* About this task:
Set down the records once more, please, exactly and with the pictures left out.

* Source data:
○ ○ ○ ○ ○ ○ ○

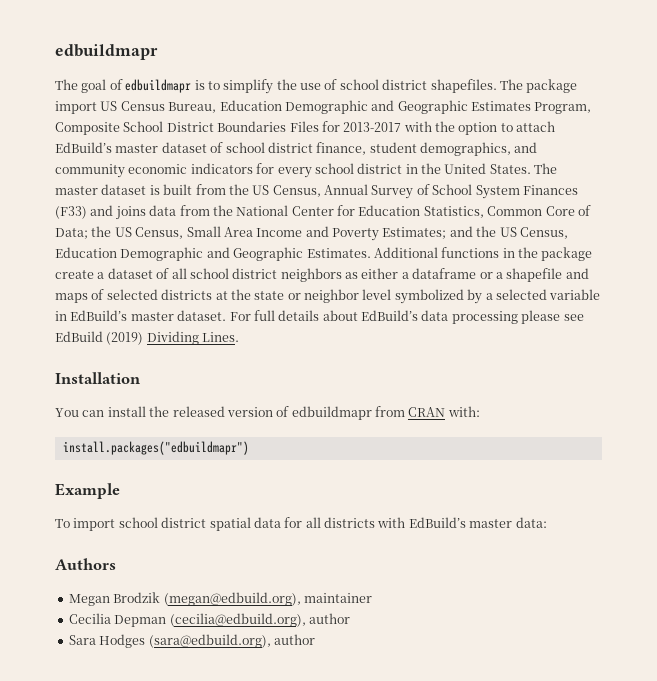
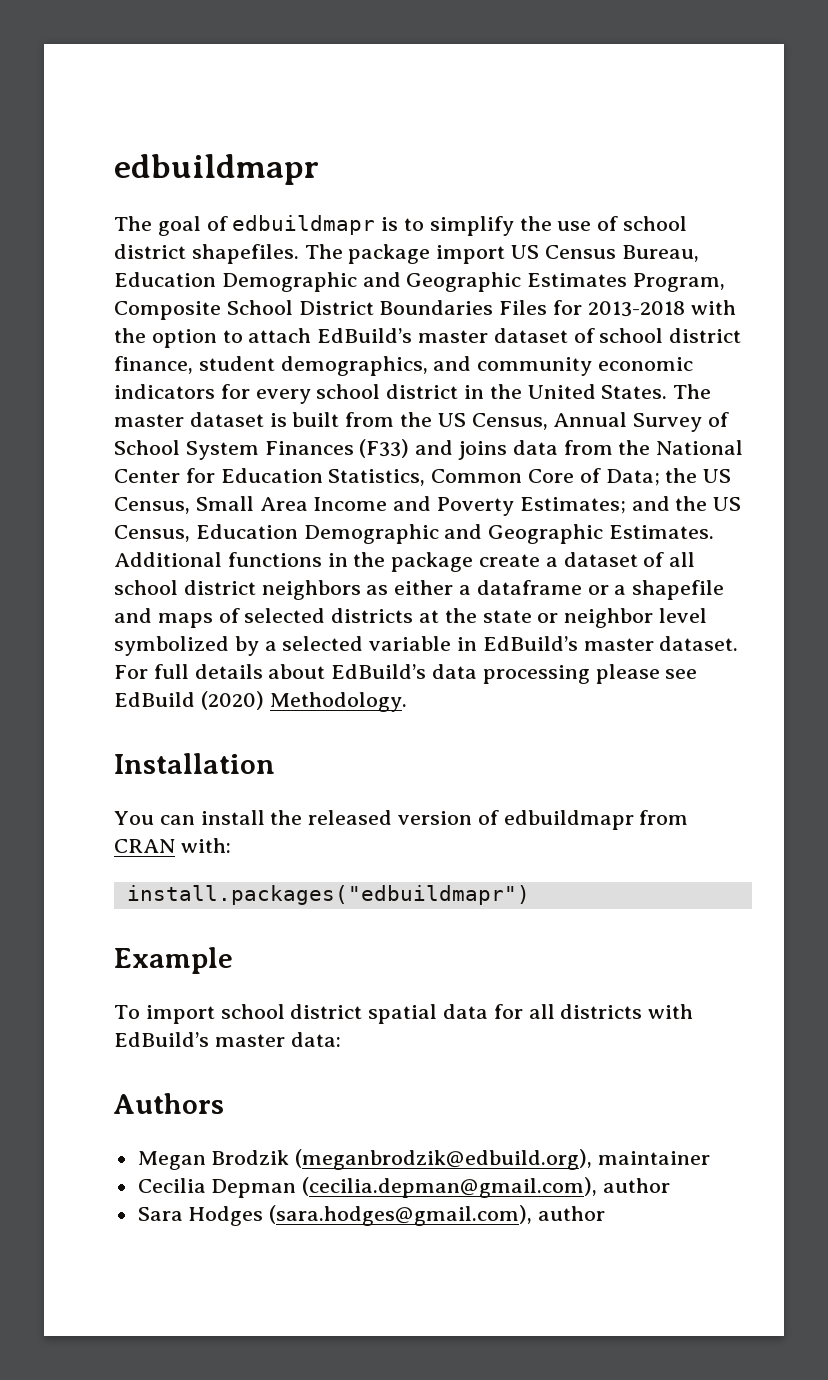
[343,122,402,132] 2013-2017 -> [587,301,685,317] 2013-2018
[106,331,240,345] (2019) Dividing Lines. -> [200,691,407,712] (2020) Methodology.
[163,592,301,606] (megan@edbuild.org), -> [295,1149,593,1170] (meganbrodzik@edbuild.org),
[169,613,306,627] (cecilia@edbuild.org), -> [302,1177,598,1198] (cecilia.depman@gmail.com),
[148,634,271,648] (sara@edbuild.org), -> [269,1205,533,1226] (sara.hodges@gmail.com),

○ ○ ○ ○ ○ ○ ○

* Solution for this problem:
[343,122,402,132] 2013-2017 -> [587,301,685,317] 2013-2018
[106,331,240,345] (2019) Dividing Lines. -> [200,691,407,712] (2020) Methodology.
[163,592,301,606] (megan@edbuild.org), -> [295,1149,593,1170] (meganbrodzik@edbuild.org),
[169,613,306,627] (cecilia@edbuild.org), -> [302,1177,598,1198] (cecilia.depman@gmail.com),
[148,634,271,648] (sara@edbuild.org), -> [269,1205,533,1226] (sara.hodges@gmail.com),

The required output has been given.